Die Stadt auf den Fildern und Esslingen zählen laut einer Untersuchung zu den Top Ten der deutschen Kommunen mit den höchsten Preissprüngen bei den Neuverträgen für Mietwohnungen.

Ostfildern/Esslingen - Auf diesen Spitzenplatz würde der Ostfilderner Oberbürgermeister Christof Bolay eigenem Bekunden nach gerne verzichten. Bei den Kommunen bis 50 000 Einwohnern rangiert seine Stadt bei der Mietpreissteigerung deutschlandweit auf Platz zwei. Dies geht aus einer Untersuchung des Hamburger Forschungs- und Beratungsunternehmens F + B hervor. Nach diesem Wohn-Index, in den bundesweite Daten des Wohnungs- und Immobilienmarkts einfließen, stiegen bei Neuverträgen die Mieten in der südöstlich von Stuttgart liegenden 38 000-Einwohner-Stadt im ersten Quartal dieses Jahres im Vergleich zum Vorjahresquartal um satte 5,7 Prozent. Nur noch Lörrach an der Grenze zur Schweiz liegt mit einem durchschnittlichen Mietpreisanstieg von 8,5 Prozent davor. Mit Sindelfingen (Kreis Böblingen, plus 4,1 Prozent) und Esslingen (plus vier Prozent) liegen zwei weitere Städte in der Region Stuttgart mit den Plätzen sechs und sieben in den Top Ten.

 

„Bemerkenswert, aber nicht verwunderlich“

Die Dimension der Preissteigerung im Vergleich zum Vorjahr sei „bemerkenswert, aber nicht verwunderlich“, sagt der Ostfilderner Oberbürgermeister Christof Bolay. Schließlich bewirke eine hohe Nachfrage bei geringem Angebot eben steigende Preise. Zudem habe wohl der gehobene Standard neuer Wohnungen im Stadtteil Scharnhauser Park die starke Mietpreissteigerung mitverursacht. Alarmierend sei die Zahl aber allemal, denn sie zeige einmal mehr den Handlungsbedarf bei der Schaffung bezahlbarer Mietwohnungen. Dabei nehme er die eigene Kommune nicht aus. Doch die Städte seien im Speckgürtel Stuttgarts gleichwohl die Leidtragenden einer trägen Wohnbaupolitik der Landeshauptstadt. Es wäre an der Zeit, dass sein Kollege Fritz Kuhn „seinen Worten auch Taten folgen lässt“, kritisiert Bolay den Stuttgarter Rathauschef. Denn der Mangel an bezahlbarem Wohnraum in der Metropole löse einen Verdrängungseffekt auf die Region aus. Das ist auch an den vergleichsweise hohen durchschnittlichen Quadratmeterpreisen für Mietwohnungen in den Städten Filderstadt (13,70 Euro) und Leinfelden-Echterdingen (15,30 Euro) zu erkennen.

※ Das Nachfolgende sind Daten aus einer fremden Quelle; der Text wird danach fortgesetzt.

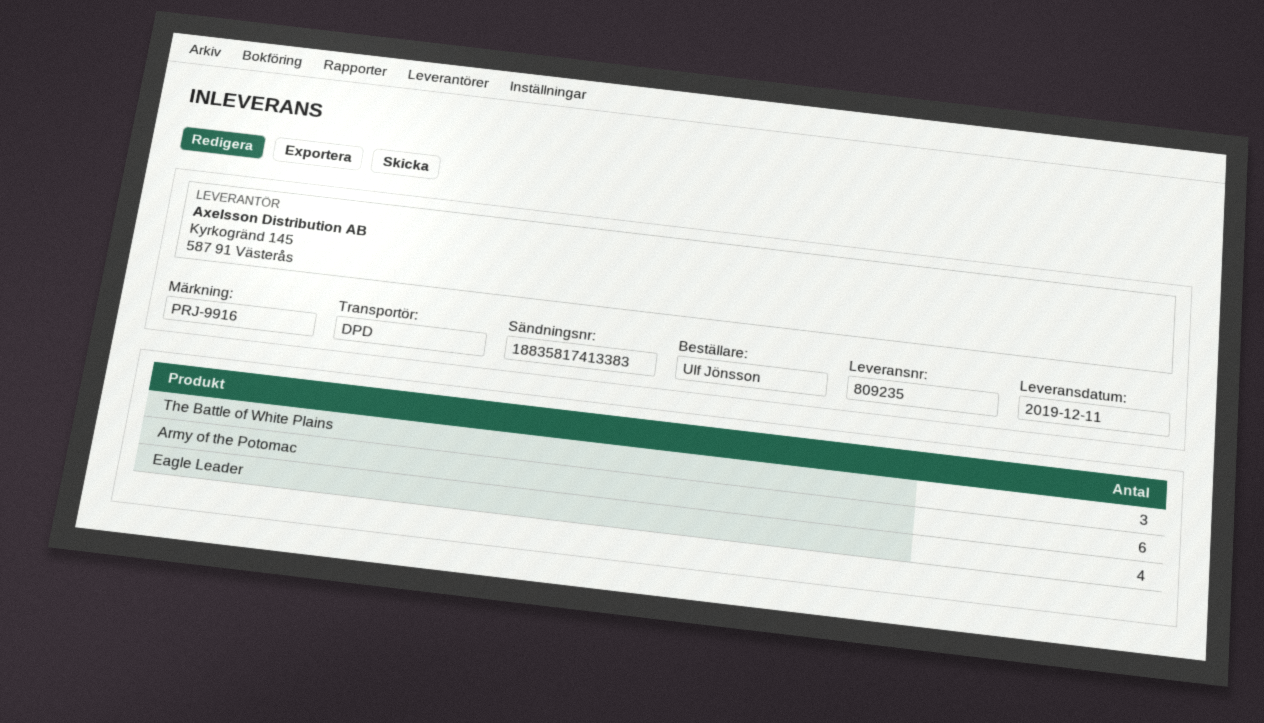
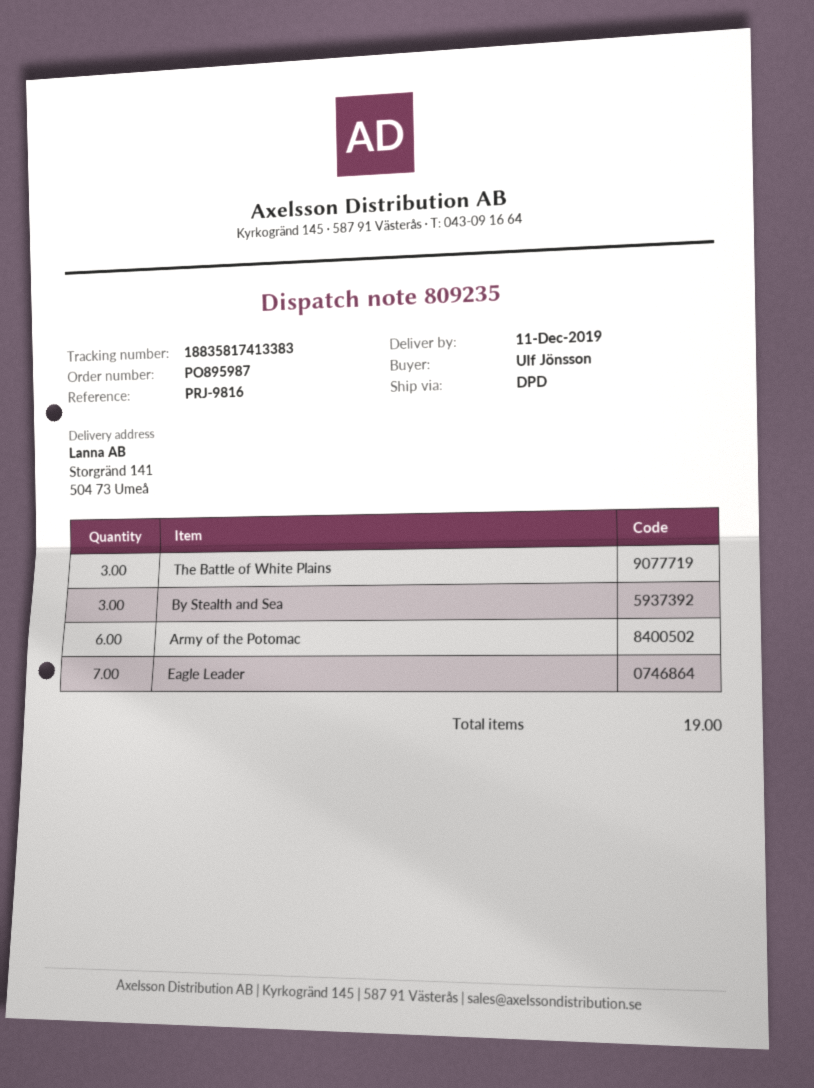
reference: PRJ-9916 -> PRJ-9816
Eagle Leader: 4 -> 7
By Stealth and Sea: none -> 3

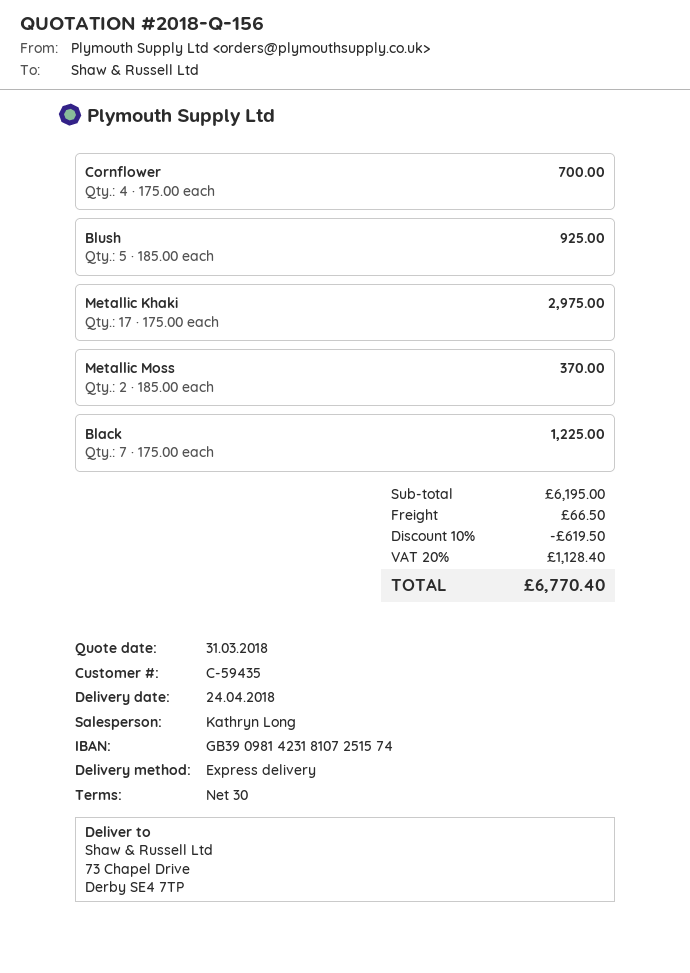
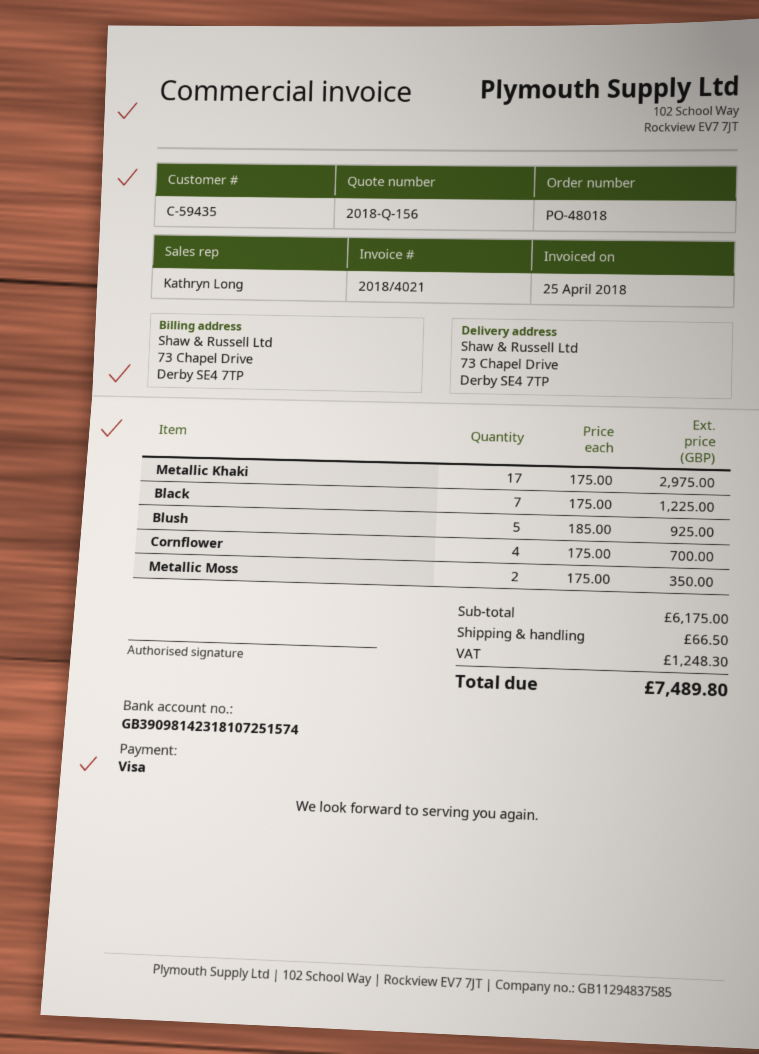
Metallic Moss: 2 x 185.00 = 370.00 -> 2 x 175.00 = 350.00
subtotal: 6195.00 -> 6175.00
discount: 10% = 619.50 -> none
tax: 1128.40 -> 1248.30
total: 6770.40 -> 7489.80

Es sei zwar positiv, ein gefragter Standort für erfolgreiche Firmen und damit auch ein attraktiver Wohnort für Gutverdiener zu sein, erklärt der Rathauschef. Aber „die Kehrseite“ sei, dass es für Menschen mit geringeren und durchschnittlichen Einkommen immer schwieriger werde, Mietwohnungen zu ergattern.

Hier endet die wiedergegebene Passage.